Tu imaginación vuela tan alto, que me cuesta seguirla. Je, je, je. Adoro este tipo de historias, donde el valor es un bien supremo y donde la nobleza no se compra ni se vende. Escribes muy bien, niña. Un abrazo muy grande y cuídate.

Nanny Ogg dijo...

Uf, tengo mucho para ponerme al día.

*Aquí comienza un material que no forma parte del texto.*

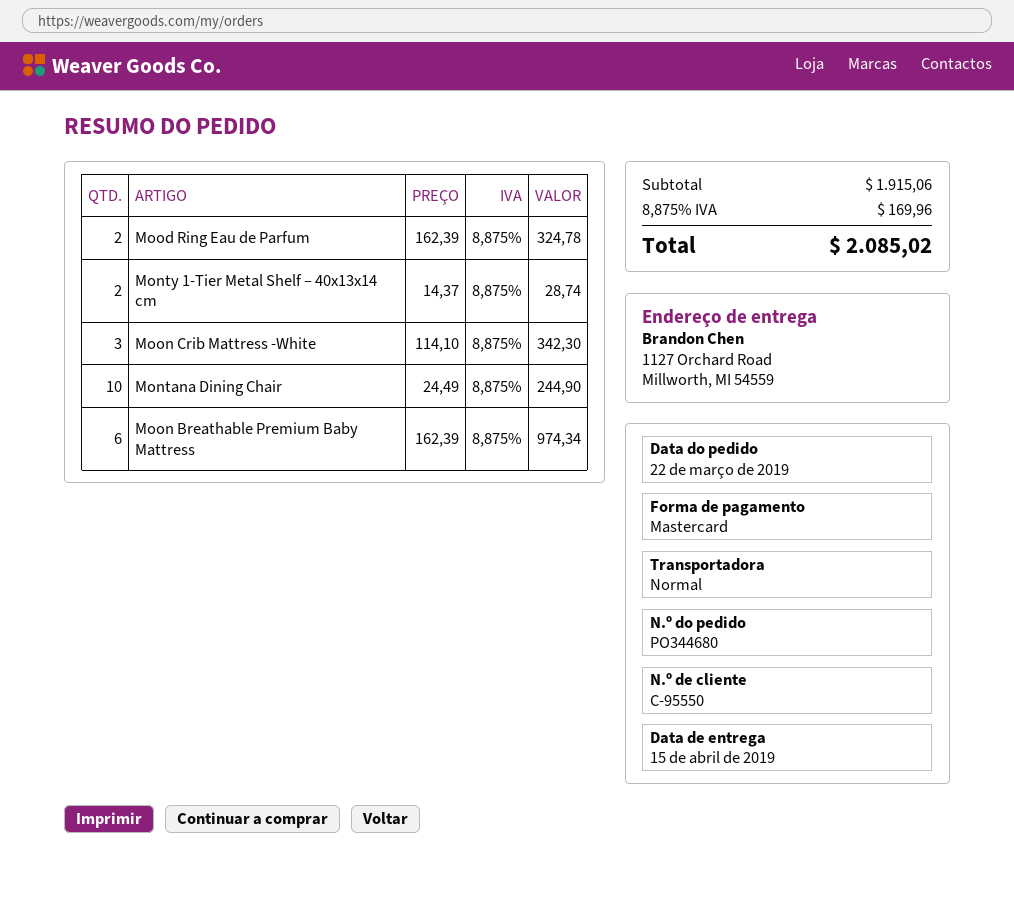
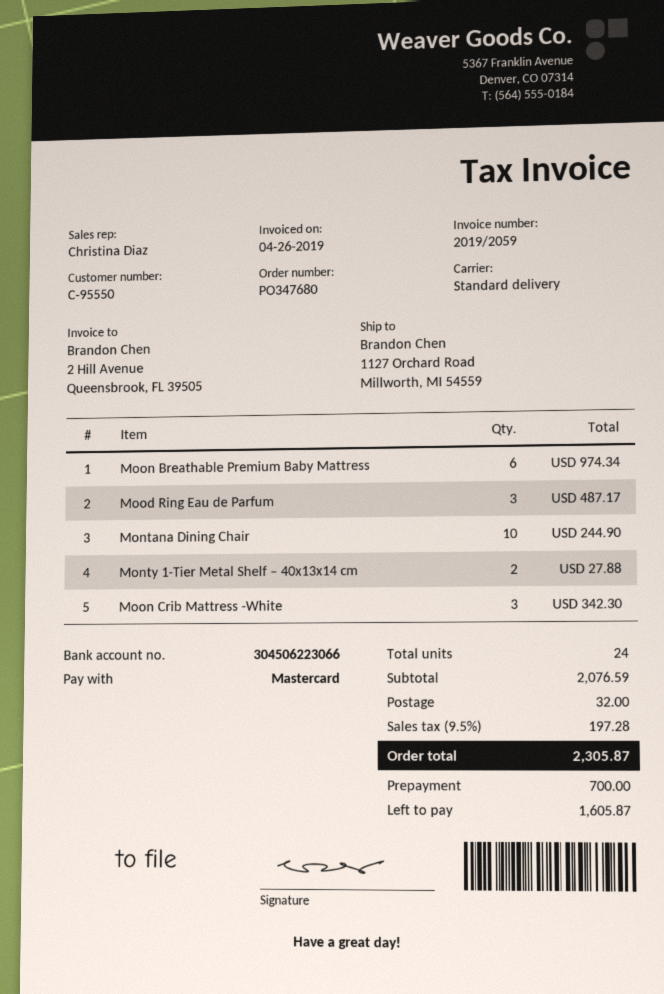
order number: PO344680 -> PO347680
Mood Ring Eau de Parfum: 2 for 324.78 -> 3 for 487.17
Monty 1-Tier Metal Shelf – 40x13x14 cm: 2 for 28.74 -> 2 for 27.88
subtotal: 1915.06 -> 2076.59
shipping: none -> 32.00
tax: 8.875% = 169.96 -> 9.5% = 197.28
total: 2085.02 -> 2305.87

De modo que te saludo y me voy a leer todo lo que mi falta de tiempo me ha impedido leer hasta ahora.

Besos

-.Belu.- dijo...

cada dia que pasa mejor narras los capitulos...
me encanta como los detallas..

me parece a mi o se acerca el final??

ahh si tenes el anterior completo no lo subirias a algun gestor de descargas asi la bajo y ya la tengo completa? porque me voy a cansar de copiar y pegar capitulos =P

bueno te mando un beso ana!!

Aguabella dijo...

Hola querida ANA

Espero ansiosa el momento en el que Serene de de cuenta que en realidad quien es.
El personaje de Ayli me encanta.

Un beso preciosa

Saphira dijo...

anaaaa! por donde andaras?...que por aca estamos espejo y yo buscando hasta por debajo de las piedras...te mando besos...esperamos capitulo...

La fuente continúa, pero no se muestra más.